In the episode with Pastor Joyner, it was the pastor who behaved more like Feynman's ideal scientist and not the producers of this documentary.

Read my critique posted here http://wattsupwiththat.com/2014/05/06/years-of-living-dangerously-pastor-rick-joyner-models-feynmans-ideal-scientist/

In another episode they basely exploited human tragedy from fires, and it was based on one study that runs contrary to most of what fire ecologists know. I have worked to promote wise environmental stewardship in the Sierra Nevada and nearly lost our university research station to a human set forest fire. To study the regions ecology we must be very aware of the true nature of forest fires and this documentary is misleading.
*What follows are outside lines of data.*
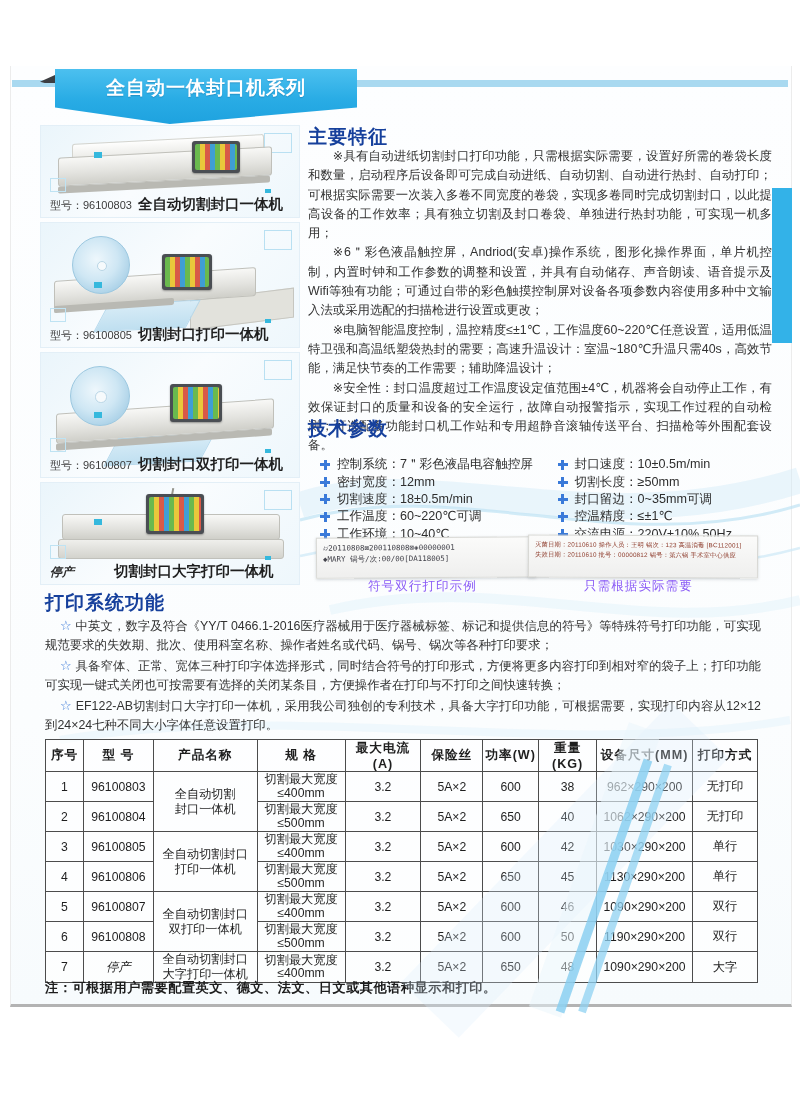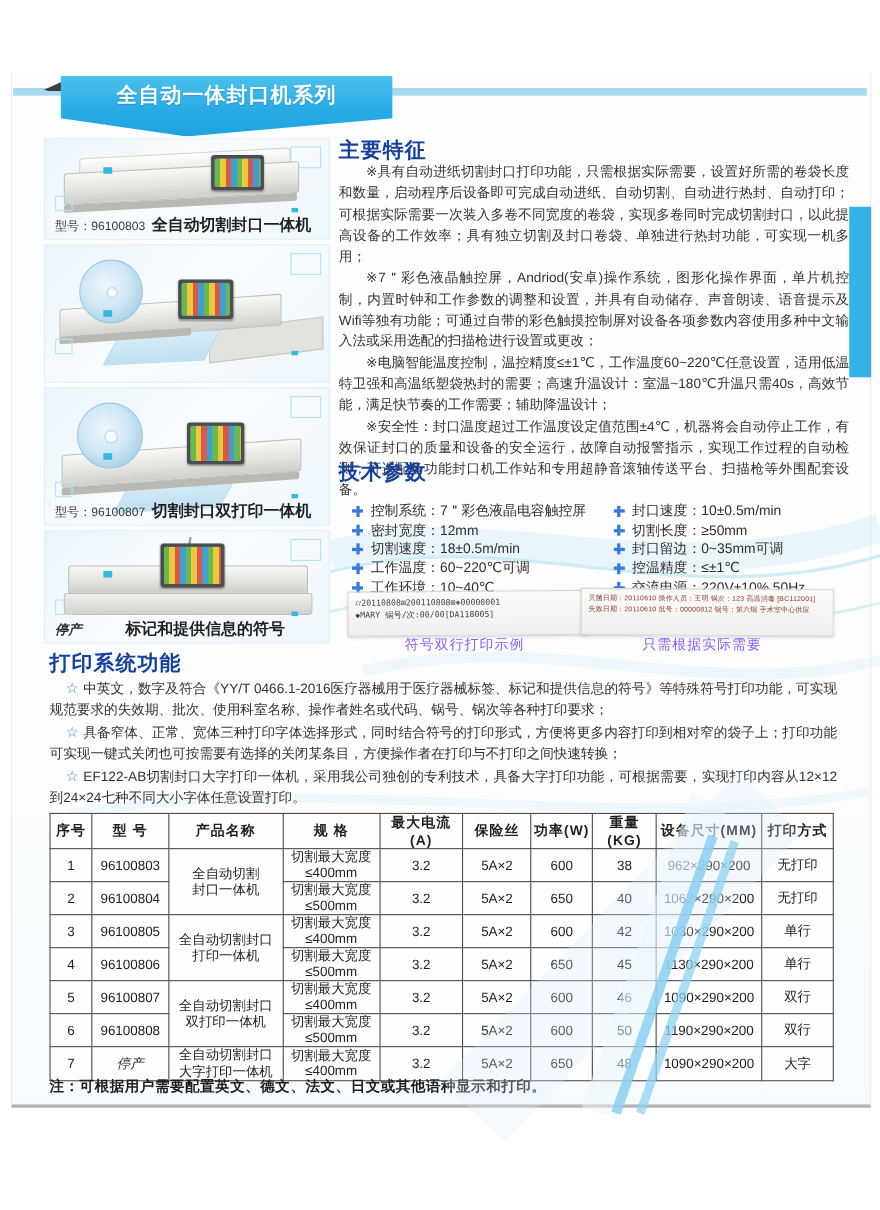--- a/index.html
+++ b/index.html
@@ -192,7 +192,7 @@
 <div class="h-blue" style="left:308px;top:124px;">主要特征</div>
 <div class="body-text" style="left:308px;top:147px;width:464px;">
   <p>※具有自动进纸切割封口打印功能，只需根据实际需要，设置好所需的卷袋长度和数量，启动程序后设备即可完成自动进纸、自动切割、自动进行热封、自动打印；可根据实际需要一次装入多卷不同宽度的卷袋，实现多卷同时完成切割封口，以此提高设备的工作效率；具有独立切割及封口卷袋、单独进行热封功能，可实现一机多用；</p>
-  <p>※7＂彩色液晶触控屏，Andriod(安卓)操作系统，图形化操作界面，单片机控制，内置时钟和工作参数的调整和设置，并具有自动储存、声音朗读、语音提示及Wifi等独有功能；可通过自带的彩色触摸控制屏对设备各项参数内容使用多种中文输入法或采用选配的扫描枪进行设置或更改；</p>
+  <p>※6＂彩色液晶触控屏，Andriod(安卓)操作系统，图形化操作界面，单片机控制，内置时钟和工作参数的调整和设置，并具有自动储存、声音朗读、语音提示及Wifi等独有功能；可通过自带的彩色触摸控制屏对设备各项参数内容使用多种中文输入法或采用选配的扫描枪进行设置或更改；</p>
   <p>※电脑智能温度控制，温控精度≤±1℃，工作温度60~220℃任意设置，适用低温特卫强和高温纸塑袋热封的需要；高速升温设计：室温~180℃升温只需40s，高效节能，满足快节奏的工作需要；辅助降温设计；</p>
   <p>※安全性：封口温度超过工作温度设定值范围±4℃，机器将会自动停止工作，有效保证封口的质量和设备的安全运行，故障自动报警指示，实现工作过程的自动检测；可选配多功能封口机工作站和专用超静音滚轴传送平台、扫描枪等外围配套设备。</p>
 </div>

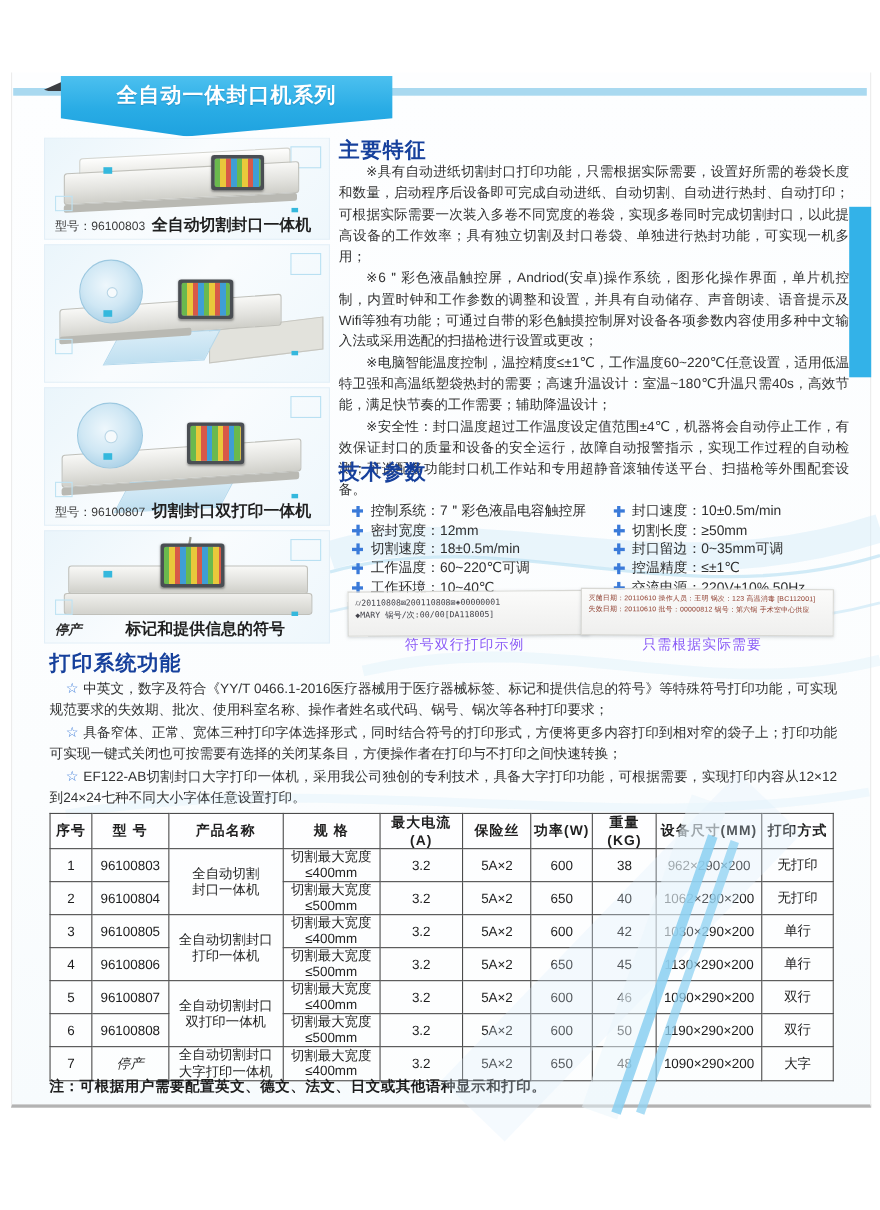--- a/index.html
+++ b/index.html
@@ -157,6 +157,9 @@
       </div>
     <div class="m-sheet" style="left:62px;top:80px;width:88px;height:26px;"></div>
     <div class="m-base" style="left:14px;top:80px;width:120px;height:7px;transform:skewY(-4deg);"></div>
+  </div>
+  <div class="caption">
+    <span class="model">型号：96100805</span><span class="pname">切割封口打印一体机</span>
   </div>
 </div>
 

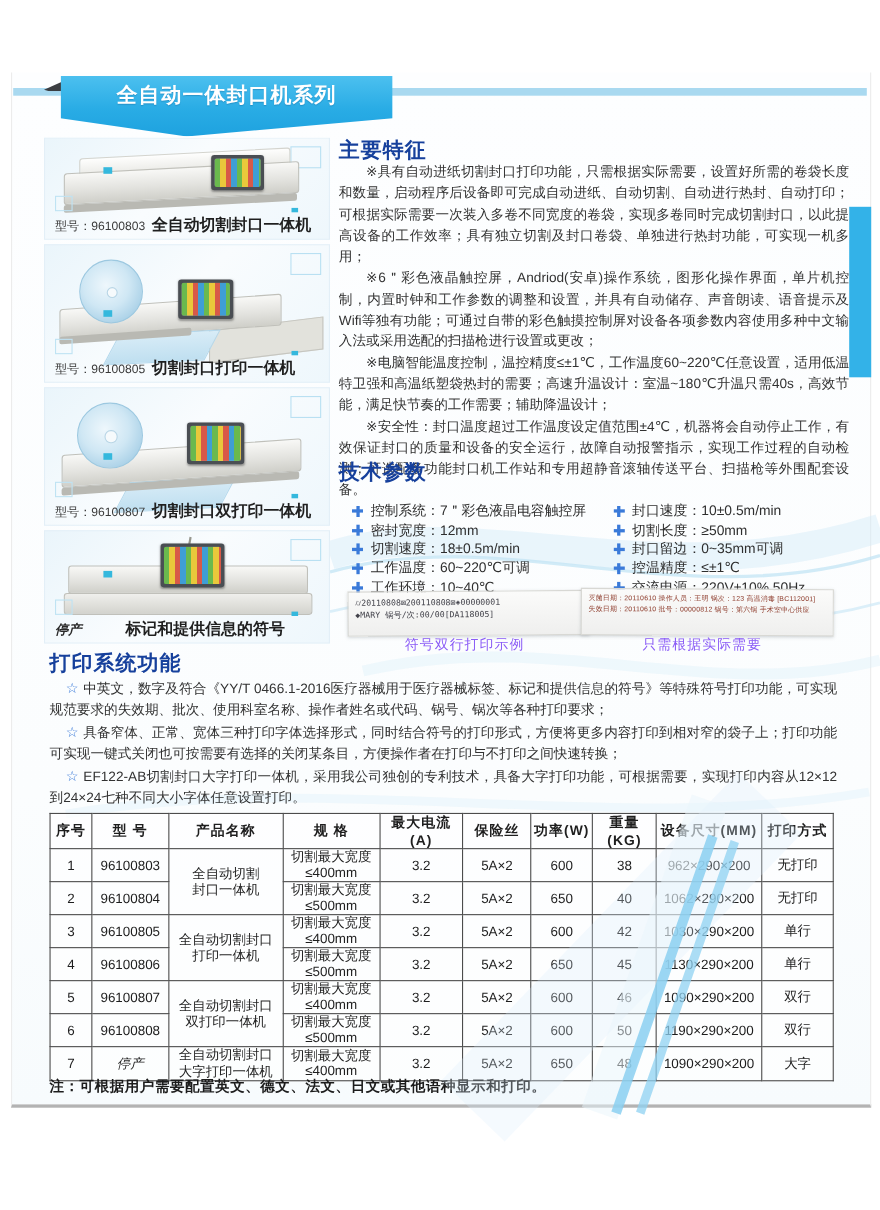--- a/index.html
+++ b/index.html
@@ -188,7 +188,7 @@
       </div>
   </div>
   <div class="caption">
-    <span class="model stopped" style="margin-right:40px;">停产</span><span class="pname">标记和提供信息的符号</span>
+    <span class="model stopped" style="margin-right:40px;">停产</span><span class="pname">切割封口大字打印一体机</span>
   </div>
 </div>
I posted my essay on the deceptive presentation on WUWT
http://wattsupwiththat.com/2014/04/25/years-of-living-dangerously-shouts-climate-fire-but-data-says-their-shouting-is-simply-noise/

Copernicus said...

First, the producers never claimed to be scientists. They did portray scientists in different settings but ultimately they represented a spectrum of the media telling the story from one POV. A POV, I might add, that needs to be emphasized more.

Rick Joyner, on the other hand, is no scientist either - by any stretch- and remotely comparing him to Richard Feynman is laughable.

His tuning out of Richard Muller's arguments and data was especially obtuse and purblind. His rejection of the evangelical climate scientist - almost as much.

Basically, at nearly every turn he committed the cardinal sin that Feynman never would: out and out seeking sources of info ((actually disinfo) to support a pre -existing confirmation bias.

But this is the nature of BELIEF, not open inquiry or science.

The fact is Joyner is wrong on basically every area presented that counts. Forest fires, while important, are only one area the program examined - and the whole must be taken into context.

The issue at the end of the day is whether we are facing a climate change emergency and we are - full stop.

You are invited to read my other blog posts on the issue of climate change and why this matter is settled.

Copernicus said...

See these other posts:

http://brane-space.blogspot.com/2013/11/a-planet-on-precipice-with-explosive.html

http://brane-space.blogspot.com/2010/12/carbon-isotope-ratios-and-climate.html


http://brane-space.blogspot.com/2011/06/latest-climate-news-not-sanguine.html

Also:

http://sciencepolicy.agu.org/files/2013/07/AGU-Climate-Change-Position-Statement_August-2013.pdf

Copernicus said...

Be aware that the vast majority of climate scientists concur climate change is real, serious and of anthropogenic origin.

As reported in Eos Transactions (AGU), Vol. 90, No. 3, p. 22, by P. T. Doran and M. Kendall-Zimmerman found that (p. 24) :

“the debate on the authenticity of global warming and the role played by human activity is largely non-existent among those who understand the nuances and scientific basis of long-term climate processes.”

In their analytic survey for which 3146 climate and Earth scientists responded, a full 96.2% of specialists concurred temperatures have steadily risen and there is no evidence for cooling. Meanwhile, 97.4% concur there is a definite role of humans in global climate change.

The authors concluded (p. 24) :

“The challenge appears to be how to effectively communicate this fact (non-existent debate among real climate specialists) to policy makers and a public that continues to mistakenly perceive debate exists among scientists”


If you dispute these findings you are basically an outlier, a contrarian. Contrary to widely accepted myths that this type does the "real science", the fact is they are most often wrong.